# Ratings are unfair they're wrong and they're unfair



## Scorpiodragon64 (Oct 18, 2017)

I'm new to Burr but I get these ratings on things I can't control like the navigation that's been ****ed up since I started and I'm tired of being rated on something I can't control taking me around in circles and circles we look like dumbasses because they can see us driving around a circle around a circle we don't know where they are people aren't answering their phones because they don't know they're supposed to there has to be a better way or the writing things but they can't say it to us or we you can't figure out where it's coming from how do we know what the hell your saying it's so vague I need to work on my navigation how can I change what you guys tell me to do when you tell me the wrong way all the damn time consistently or I just don't have any navigation at all now I know it's not just me because somebody else told me that was in my car today that's lost all navigation have had that happen to me twice now something's wrong and you guys don't know where construction is so that's ****ed up **** the goddamn I'm tired of this shit I'm about to quit Uber driver and I'm not to be treated like shit because I'm not a dumbass stop making me look like one fix it please damn shouldn't be that damn difficult to ****ing drive a vehicle and not feel like shit


----------



## BornToBeGuilty (Jul 28, 2017)

Sigh this is the competition? Both uber and Google have their flaws. Learn at least a little about the city so you won't have issues. Construction will always pop up everywhere. Where I am when I started the downtown area changed on an every other day basis because of construction. You learn to not take pax complaints seriously. A lot do it just to get under your skin and try to get free stuff from über. I've gotten complaints for "pickup" in the past because I was where the pax put the pin. Don't take things personal or you will drive yourself crazy driving.


----------



## Julescase (Mar 29, 2017)

It really does help to learn your city well BEFORE giving any rides - I can't imagine Ubering in a city I'm not extremely familiar with. I don't mean familiar with while using navigation, I mean familiar enough to drive around smoothly without needing to even use navigation. Because sometimes the GPS will be 100% wrong and you as the driver will be expected to know it's wrong. 

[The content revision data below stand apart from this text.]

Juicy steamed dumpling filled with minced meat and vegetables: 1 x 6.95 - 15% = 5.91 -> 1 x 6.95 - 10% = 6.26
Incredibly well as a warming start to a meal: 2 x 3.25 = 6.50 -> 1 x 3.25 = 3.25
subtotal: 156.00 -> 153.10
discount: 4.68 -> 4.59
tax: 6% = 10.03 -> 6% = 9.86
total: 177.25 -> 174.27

Before I started Ubering I literally never ever used GPS. In fact, I just got my first car with Navigation a year ago, and I learned LA's streets with The Thomas Guide (yes, The Thomas Guide!) or looking up an address on Mapquest (before getting in my car) and writing down directions (with a PEN, on PAPER!) I could follow during the trip. 

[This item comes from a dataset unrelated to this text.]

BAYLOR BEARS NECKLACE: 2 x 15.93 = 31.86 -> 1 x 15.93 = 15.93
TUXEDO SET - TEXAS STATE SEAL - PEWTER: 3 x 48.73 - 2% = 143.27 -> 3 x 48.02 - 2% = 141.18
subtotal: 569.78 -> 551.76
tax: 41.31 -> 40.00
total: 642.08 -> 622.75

As a pax, there's nothing more frustrating than being in the back seat and silently watching your driver take ridiculously complicated routes just because the gps says to, or having your driver stubbornly insist on following the GPS despite being told "you should probably take the next right - it will bring us straight to my destination. I promise you - I've lived there for 16 years."


----------



## crookedhalo (Mar 15, 2016)

A little punctuation would make the readable.


----------



## Uber Crack (Jul 19, 2017)

That is, without a shadow of a doubt, the longest sentence I have ever read.


----------



## UberAntMakingPeanuts (Aug 20, 2017)

Uber Crack said:


> That is, without a shadow of a doubt, the longest sentence I have ever read.

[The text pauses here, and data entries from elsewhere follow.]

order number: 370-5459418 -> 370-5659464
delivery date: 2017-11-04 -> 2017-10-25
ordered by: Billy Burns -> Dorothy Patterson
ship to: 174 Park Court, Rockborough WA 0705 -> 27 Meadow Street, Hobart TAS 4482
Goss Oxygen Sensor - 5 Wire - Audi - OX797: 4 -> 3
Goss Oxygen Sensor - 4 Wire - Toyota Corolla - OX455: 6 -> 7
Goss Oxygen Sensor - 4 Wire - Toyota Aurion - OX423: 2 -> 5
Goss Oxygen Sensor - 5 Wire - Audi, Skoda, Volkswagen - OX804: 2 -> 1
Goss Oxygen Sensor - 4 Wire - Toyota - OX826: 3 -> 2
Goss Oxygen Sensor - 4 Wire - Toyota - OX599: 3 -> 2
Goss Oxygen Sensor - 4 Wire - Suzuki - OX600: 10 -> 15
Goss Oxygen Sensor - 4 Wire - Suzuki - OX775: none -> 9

Don't read it out loud. You will be out of breath!


----------



## Yulli Yung (Jul 4, 2017)

Scorpiodragon64 said:


> I'm new to Burr but I get these ratings on things I can't control like the navigation that's been &%[email protected]!*ed up since I started and I'm tired of being rated on something I can't control taking me around in circles and circles we look like dumbasses because they can see us driving around a circle around a circle we don't know where they are people aren't answering their phones because they don't know they're supposed to there has to be a better way or the writing things but they can't say it to us or we you can't figure out where it's coming from how do we know what the hell your saying it's so vague I need to work on my navigation how can I change what you guys tell me to do when you tell me the wrong way all the damn time consistently or I just don't have any navigation at all now I know it's not just me because somebody else told me that was in my car today that's lost all navigation have had that happen to me twice now something's wrong and you guys don't know where construction is so that's &%[email protected]!*ed up &%[email protected]!* the goddamn I'm tired of this shit I'm about to quit Uber driver and I'm not to be treated like shit because I'm not a dumbass stop making me look like one fix it please damn shouldn't be that damn difficult to &%[email protected]!*ing drive a vehicle and not feel like shit


 Some people are just not cut out to be Uber driver. If the shoe fits, wear it


----------



## Igsfire (Sep 28, 2017)

Scorpiodragon64 said:


> I'm new to Burr but I get these ratings on things I can't control like the navigation that's been &%[email protected]!*ed up since I started and I'm tired of being rated on something I can't control taking me around in circles and circles we look like dumbasses because they can see us driving around a circle around a circle we don't know where they are people aren't answering their phones because they don't know they're supposed to there has to be a better way or the writing things but they can't say it to us or we you can't figure out where it's coming from how do we know what the hell your saying it's so vague I need to work on my navigation how can I change what you guys tell me to do when you tell me the wrong way all the damn time consistently or I just don't have any navigation at all now I know it's not just me because somebody else told me that was in my car today that's lost all navigation have had that happen to me twice now something's wrong and you guys don't know where construction is so that's &%[email protected]!*ed up &%[email protected]!* the goddamn I'm tired of this shit I'm about to quit Uber driver and I'm not to be treated like shit because I'm not a dumbass stop making me look like one fix it please damn shouldn't be that damn difficult to &%[email protected]!*ing drive a vehicle and not feel like shit


ummm... hmm... theres a option called... directions? I think that is what it is... and I dont know... READING A MAP BEFORE YOU MOVE!


----------



## MHR (Jul 23, 2017)

Go out in your territory and just drive around, without the app on. Familiarize yourself with landmarks/buildings that will help orient you to where you are. 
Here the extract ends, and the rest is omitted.